Here is another point. I have read in these verses not only that the gospel is Christ in men, and the power of God, and the mystery of God, but that it has been hid from ages and generations, and was then revealed in a way in which it had never been known before. Now, the gospel was made known to men from Adam down, and they had a measure of the knowledge of the gospel. But when Christ himself came, and revealed God in himself, to the children of men—it was never revealed and understood before as it was revealed and understood at that time. Then it came in a fullness that was never known before. And when the apostles were sent forth to preach it as it then was revealed, they preached it in a fullness and a clearness in which it was never preached before.
So Paul write again in Ephesians 3:8, 9: “Unto me, who am less than the least of all saints, is this grace given, that I should preach among the Gentiles the unsearchable riches of Christ; and to make all men see what is the fellowship of the mystery, which from the beginning of the world hath been hid in God.” Then from the beginning of the world unto the apostles’ day, this mystery had been hid from the world and from men in a measure, and as it was then revealed and preached, not only to these men, but in them and by them. Read these verses over—Ephesians 3:3, 5, 8, 9; Colossians 1:25-27—with this point in mind.
Then the apostles were sent to preach this gospel, to preach this mystery that had been hid from ages and generations. It was hid before; now it is made known to all men, for the obedience of faith. God would make known what is the riches of the glory of this mystery among the Gentiles, “which is Christ in you, the hope of glory.” That is the mystery that has been hid from ages and generations, and which God would now make known unto the Gentiles and to all men. Read Matthew 14:16, 17: “But blessed are your eyes, for they see: and your ears, for they hear. For verily I say unto you, That many prophets and righteous men have desired to see those things which ye see, and have not seen them; and to hear those things which ye hear, and have not heard them.”

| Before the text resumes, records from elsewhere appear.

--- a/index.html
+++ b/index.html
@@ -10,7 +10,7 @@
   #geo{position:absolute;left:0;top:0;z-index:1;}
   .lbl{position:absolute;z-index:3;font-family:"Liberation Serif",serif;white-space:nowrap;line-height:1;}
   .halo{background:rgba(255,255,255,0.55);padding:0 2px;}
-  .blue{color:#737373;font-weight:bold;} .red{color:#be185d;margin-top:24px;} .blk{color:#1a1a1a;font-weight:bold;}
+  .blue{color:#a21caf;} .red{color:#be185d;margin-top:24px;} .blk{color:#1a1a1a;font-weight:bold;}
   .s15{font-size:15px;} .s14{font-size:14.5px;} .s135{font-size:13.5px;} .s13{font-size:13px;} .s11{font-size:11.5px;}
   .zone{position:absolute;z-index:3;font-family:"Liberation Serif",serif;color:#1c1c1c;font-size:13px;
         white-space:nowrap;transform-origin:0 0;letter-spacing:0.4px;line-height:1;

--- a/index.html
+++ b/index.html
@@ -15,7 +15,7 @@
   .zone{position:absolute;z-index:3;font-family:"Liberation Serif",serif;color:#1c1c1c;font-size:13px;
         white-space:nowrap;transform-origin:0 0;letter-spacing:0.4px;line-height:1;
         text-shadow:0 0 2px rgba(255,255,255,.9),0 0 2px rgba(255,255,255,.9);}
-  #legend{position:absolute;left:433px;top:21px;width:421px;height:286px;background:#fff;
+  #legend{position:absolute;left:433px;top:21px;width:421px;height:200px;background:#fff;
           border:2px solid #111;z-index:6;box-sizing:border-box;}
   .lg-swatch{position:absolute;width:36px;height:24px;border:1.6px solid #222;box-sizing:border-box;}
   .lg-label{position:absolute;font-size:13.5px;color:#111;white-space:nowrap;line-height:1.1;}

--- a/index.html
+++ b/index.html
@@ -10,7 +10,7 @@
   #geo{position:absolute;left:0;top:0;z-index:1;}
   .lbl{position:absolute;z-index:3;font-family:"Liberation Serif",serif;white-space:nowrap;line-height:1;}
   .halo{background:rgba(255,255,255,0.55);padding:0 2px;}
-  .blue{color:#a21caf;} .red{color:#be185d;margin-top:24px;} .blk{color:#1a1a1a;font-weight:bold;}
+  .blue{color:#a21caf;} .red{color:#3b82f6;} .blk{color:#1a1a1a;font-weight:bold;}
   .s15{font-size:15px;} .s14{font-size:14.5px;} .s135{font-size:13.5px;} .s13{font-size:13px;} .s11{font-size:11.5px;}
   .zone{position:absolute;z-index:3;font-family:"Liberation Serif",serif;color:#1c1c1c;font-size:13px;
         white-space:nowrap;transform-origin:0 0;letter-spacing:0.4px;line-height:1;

Then by the ministry of the apostles there was made known that which had been hid from ages and from generations, and that thing was the mystery of God. And by the preaching of the gospel, says the word, he would now make known to his saints what is the riches of the glory of this mystery among the Gentiles. And that mystery “is Christ in you, the hope of glory.” Though it had been hid from ages and generations in the past, now the Lord breaks off the veil, brings it forth, and by the mouth of the apostles, in the preaching of the gospel, spreads it before all nations for the obedience of faith. (Read Romans 16:26, 27.) This is the gospel; and the preaching of this is the preaching of the gospel.